When appropriate stratifications of the results of the prospective and retrospective studies were reported, the association between infection with H. pylori and gastric cancer was stronger in younger patients and for cancers at sites other than the cardia. The association was similarly strong for the intestinal and diffuse histological types of cancer.
The association between H. pylori infection and gastric lymphoma has been investigated in some studies. In two series of 110 and 178 patients with gastric B-cell mucosa-associated lymphoid tissue lymphomas, 92 and 98%, respectively, had histological evidence of H. pylori infection. In two studies of treatment, five of six patients and 12 of 16 patients showed tumour regression after therapy to eradicate H. pylori. Thirty-three cases of gastric non-Hodgkin's lymphoma were observed in a cohort study of patients with H. pylori infection in the USA and Norway, giving a significant estimated relative risk of 6.3.

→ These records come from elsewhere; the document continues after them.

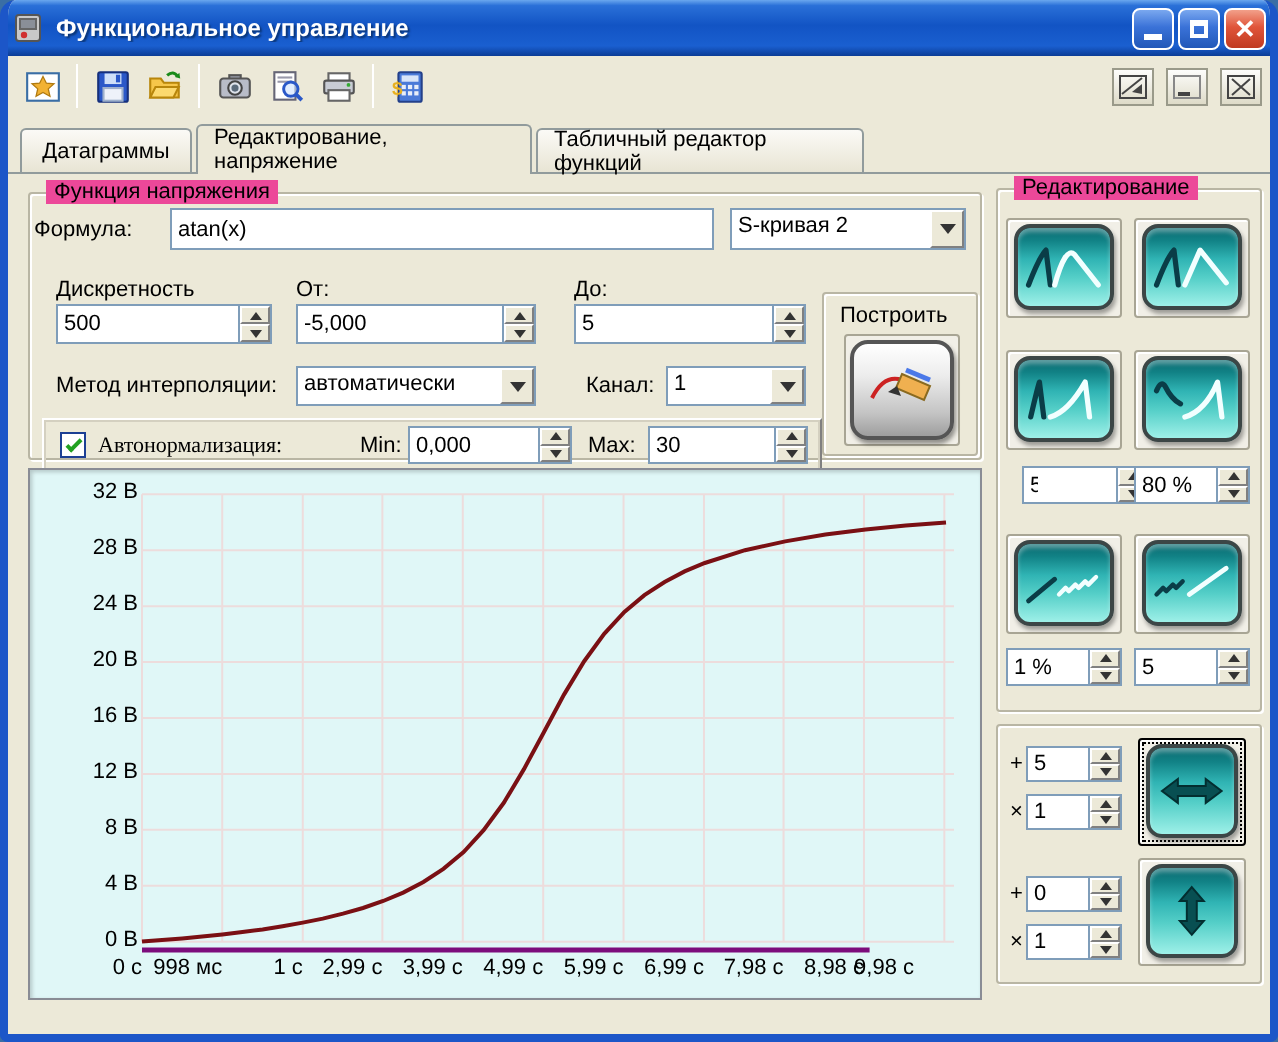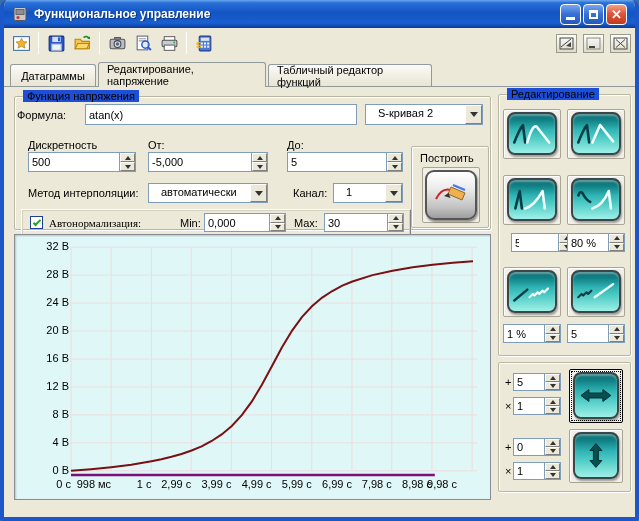--- a/index.html
+++ b/index.html
@@ -13,7 +13,7 @@
   
   .titlebar{position:absolute;left:-4px;top:0;width:639px;height:28px;
     background:linear-gradient(180deg,#6aa7ee 0%,#2a70d8 10%,#1254c4 45%,#1a5fd0 82%,#0b3c96 100%);
-    border-radius:7px 7px 0 0;display:flex;align-items:center;padding:0 12px;}
+    border-radius:7px 7px 0 0;display:flex;align-items:center;padding:0 6px;}
   .title-text{color:#fff;font-weight:bold;font-size:12px;margin-left:6px;flex:1;
     text-shadow:1px 1px 1px #0a3577;white-space:nowrap;overflow:hidden;}
   .winbtn{width:21px;height:21px;border-radius:4px;margin-left:2px;border:1px solid #fff;

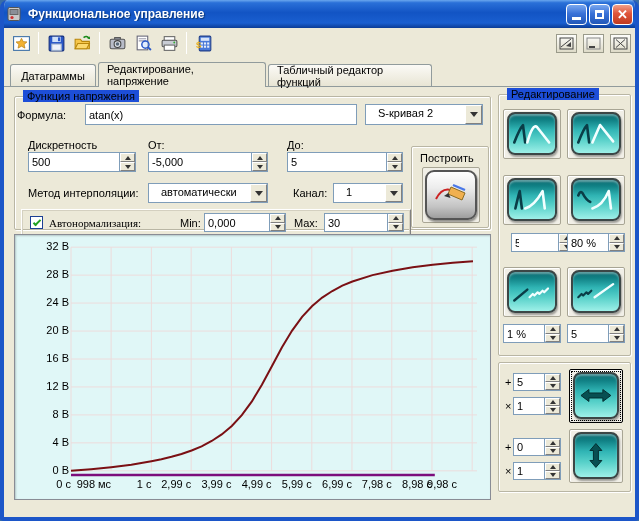--- a/index.html
+++ b/index.html
@@ -45,7 +45,7 @@
   
   .group{position:absolute;border:1px solid #b9b6a4;border-radius:2px;
     box-shadow:inset 1px 1px 0 #fff, 1px 1px 0 #fff;}
-  .legend{position:absolute;top:-7px;left:8px;background:#1d4ed8;padding:0 4px;line-height:12px;}
+  .legend{position:absolute;top:-7px;left:8px;background:#ec4899;padding:0 4px;line-height:12px;}
 
   .lbl{position:absolute;white-space:nowrap;}
 

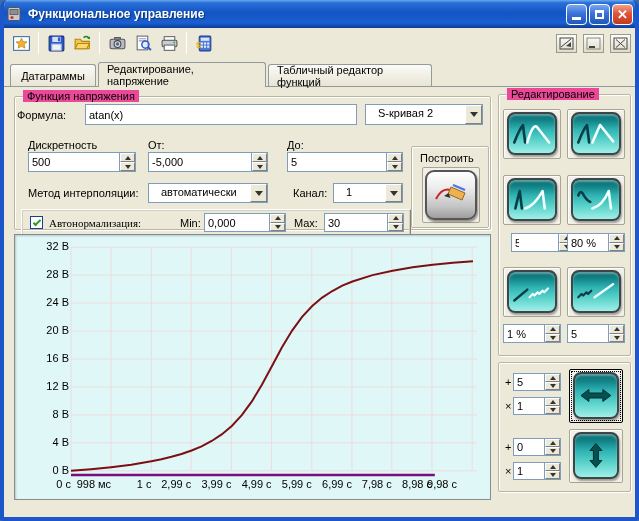--- a/index.html
+++ b/index.html
@@ -58,7 +58,7 @@
     display:flex;align-items:center;justify-content:center;}
   .arr-up{width:0;height:0;border-left:3px solid transparent;border-right:3px solid transparent;border-bottom:4px solid #333;}
   .arr-dn{width:0;height:0;border-left:3px solid transparent;border-right:3px solid transparent;border-top:4px solid #333;}
-  .combo-text{flex:1;padding:2px 12px;white-space:nowrap;overflow:hidden;}
+  .combo-text{flex:1;padding:2px 3px;white-space:nowrap;overflow:hidden;}
   .combo-btn{width:17px;background:#ece9d8;border:1px solid;border-color:#fff #808080 #808080 #fff;
     display:flex;align-items:center;justify-content:center;}
   .combo-btn .arr-dn{border-left-width:4px;border-right-width:4px;border-top-width:5px;}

No adequate study on H. pylori was available.
The gastric precancerous process is characterized by sequential lesions of the gastric mucosa, namely chronic gastritis, atrophic gastritis, intestinal metaplasia and dysplasia. This constellation of lesions occurs in one major type of gastric adenocarcinoma, the intestinal type, the prevalence of which has been declining in developed countries. The other major type is diffuse carcinoma, which is becoming relatively more frequent in those countries and is associated with chronic nonatrophic gastritis.
H. pylori is the main cause of most types of chronic gastritis. This statement is supported by the observation that gastritis developed after voluntary ingestion of bacterial cultures, the consistent association between infection with the bacterium and gastritis throughout the world and the disappearance of gastritis after successful treatment of the infection.

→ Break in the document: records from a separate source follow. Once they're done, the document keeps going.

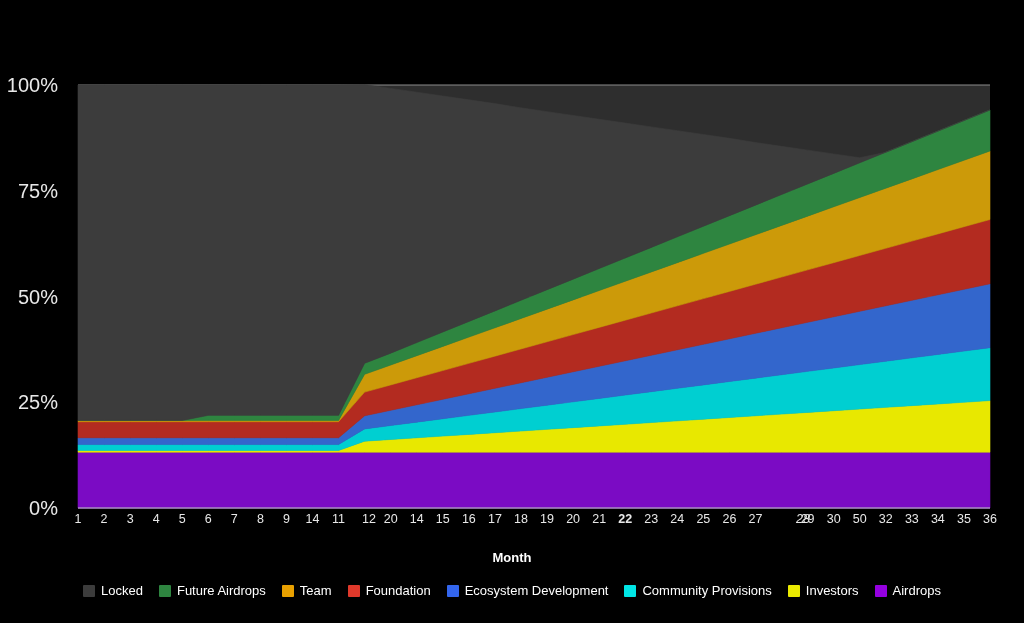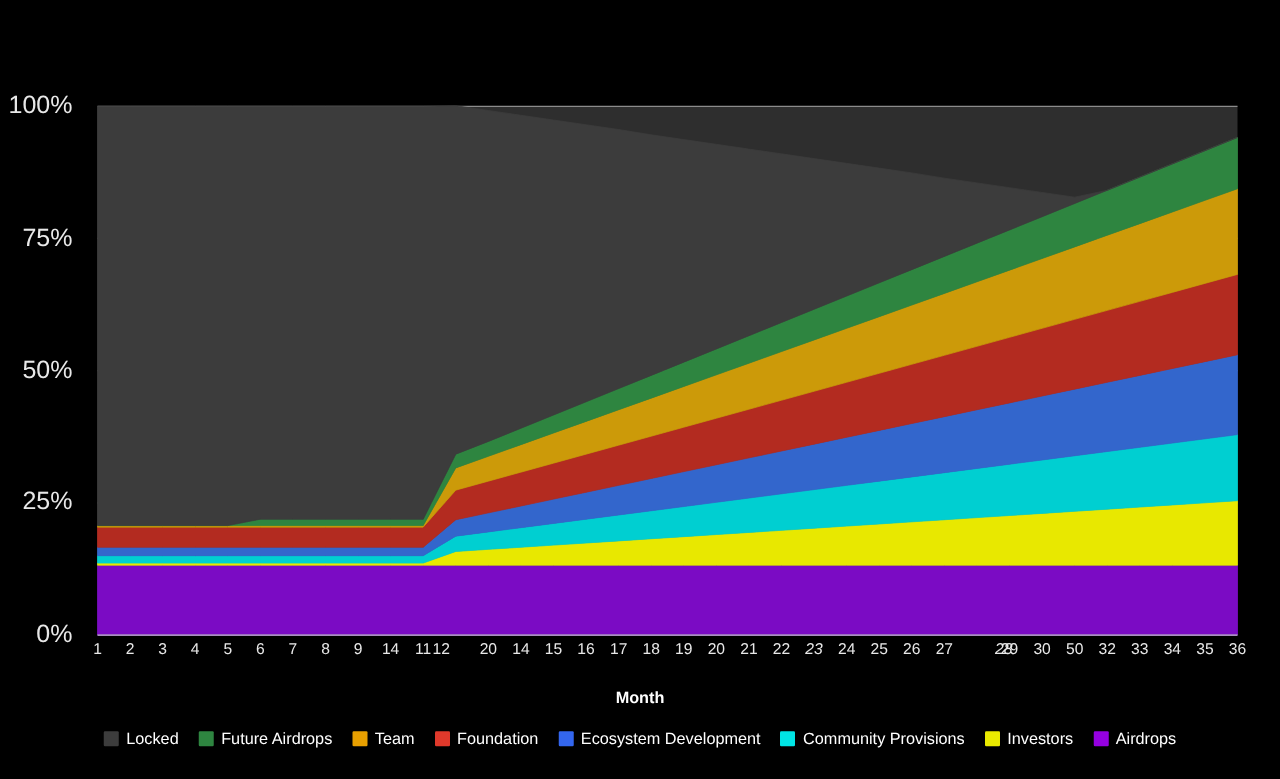--- a/index.html
+++ b/index.html
@@ -96,7 +96,7 @@
       <div class="xtick-label" style="left: 286.457px;">9</div>
       <div class="xtick-label" style="left: 312.514px;">14</div>
       <div class="xtick-label" style="left: 338.571px;">11</div>
-      <div class="xtick-label" style="left: 353px;">12</div>
+      <div class="xtick-label" style="left: 369px;">12</div>
       <div class="xtick-label" style="left: 390.686px;">20</div>
       <div class="xtick-label" style="left: 416.743px;">14</div>
       <div class="xtick-label" style="left: 442.8px;">15</div>

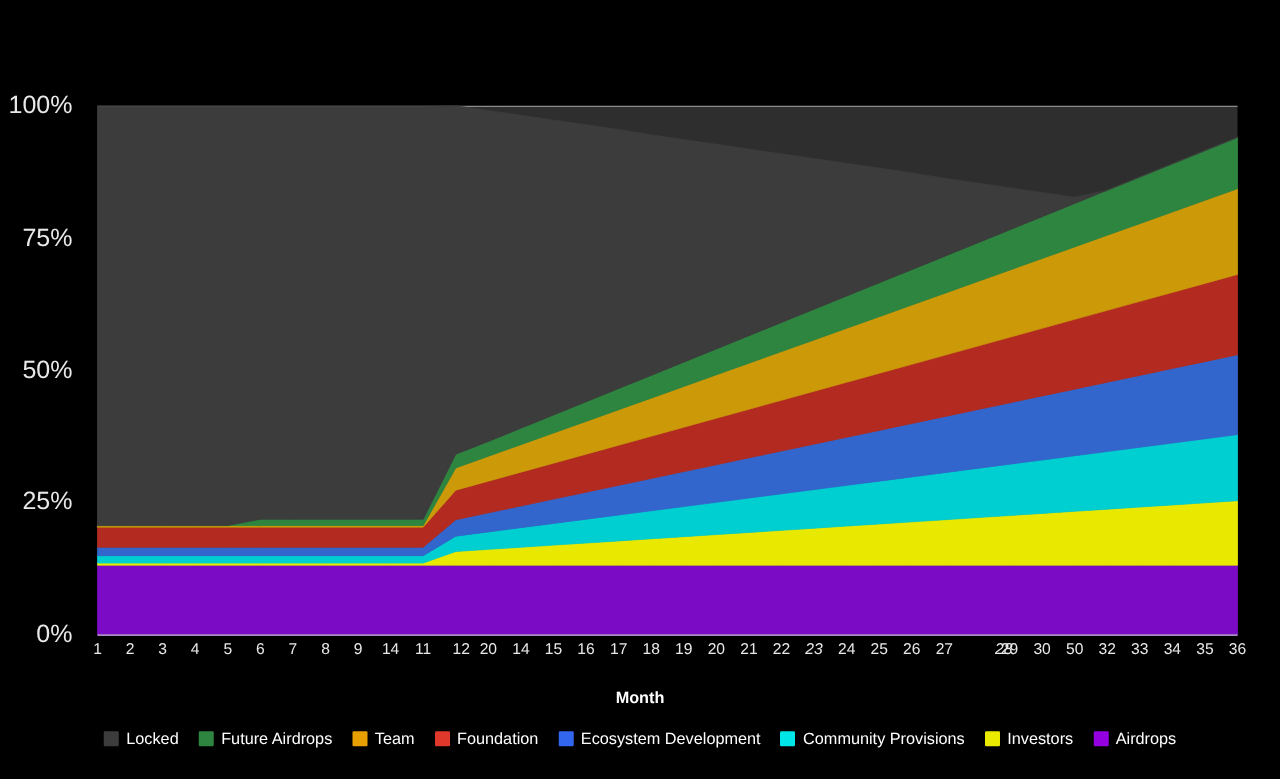--- a/index.html
+++ b/index.html
@@ -106,7 +106,7 @@
       <div class="xtick-label" style="left: 547.029px;">19</div>
       <div class="xtick-label" style="left: 573.086px;">20</div>
       <div class="xtick-label" style="left: 599.143px;">21</div>
-      <div class="xtick-label" style="left: 625.2px;">22</div>
+      <div class="xtick-label" style="left: 625.2px; font-weight: bold;">22</div>
       <div class="xtick-label" style="left: 651.257px; font-style: italic;">23</div>
       <div class="xtick-label" style="left: 677.314px;">24</div>
       <div class="xtick-label" style="left: 703.371px;">25</div>

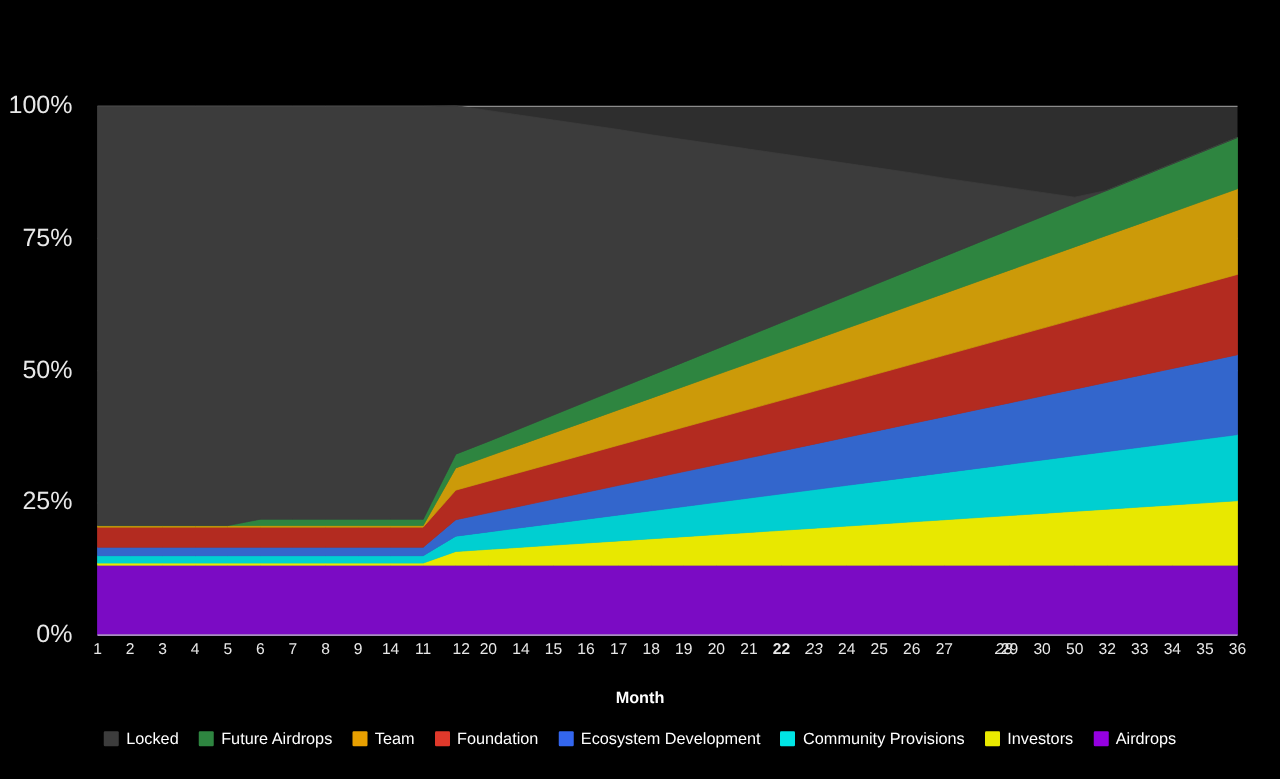--- a/index.html
+++ b/index.html
@@ -107,7 +107,7 @@
       <div class="xtick-label" style="left: 573.086px;">20</div>
       <div class="xtick-label" style="left: 599.143px;">21</div>
       <div class="xtick-label" style="left: 625.2px; font-weight: bold;">22</div>
-      <div class="xtick-label" style="left: 651.257px; font-style: italic;">23</div>
+      <div class="xtick-label" style="left: 651.257px;">23</div>
       <div class="xtick-label" style="left: 677.314px;">24</div>
       <div class="xtick-label" style="left: 703.371px;">25</div>
       <div class="xtick-label" style="left: 729.429px;">26</div>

Three independent cohort studies have shown the progression of gastritis from the non-atrophic to the atrophic form. Epidemiological studies of atrophic gastritis have also shown an association with dietary factors, especially excessive salt intake and inadequate consumption of fresh fruits and vegetables.
The bacteria are present in the human gastric stomach as extracellular colonies in the gastric mucus. In most patients, some bacteria adhere to the epithelial cells. Atrophic gastritis induced by H. pylori results in overgrowth of other bacteria.
Several Helicobacter species induce gastritis in many domestic and experimental animals. Infection with H. felis induced chronic gastritis followed by atrophy in mice.
The mechanisms by which H. pylori may increase the risk for gastric cancer are unknown. The bacterium has been shown to increase cell replication in the gastric mucosa. Some strains of H. pylori which induce inflammation of the gastric mucosa produce cytotoxin. Cytotoxin-associated strains are predominant in both gastric cancer patients and patients with both duodenal ulcer and atrophic gastritis. A protein associated with cytotoxin-positive H. pylori strains (cagA) induces expression of interleukin 8 in gastric mucosa, which appears to be correlated with degree of inflammation.
There is sufficient evidence in humans for the carcinogenicity of infection with Helicobacter pylori.
There is inadequate evidence in experimental animals for the carcinogenicity of infection with Helicobacter pylori.
Infection with Helicobacter pylori is carcinogenic to humans (Group 1)
For definition of the italicized terms, see Preamble Evaluation.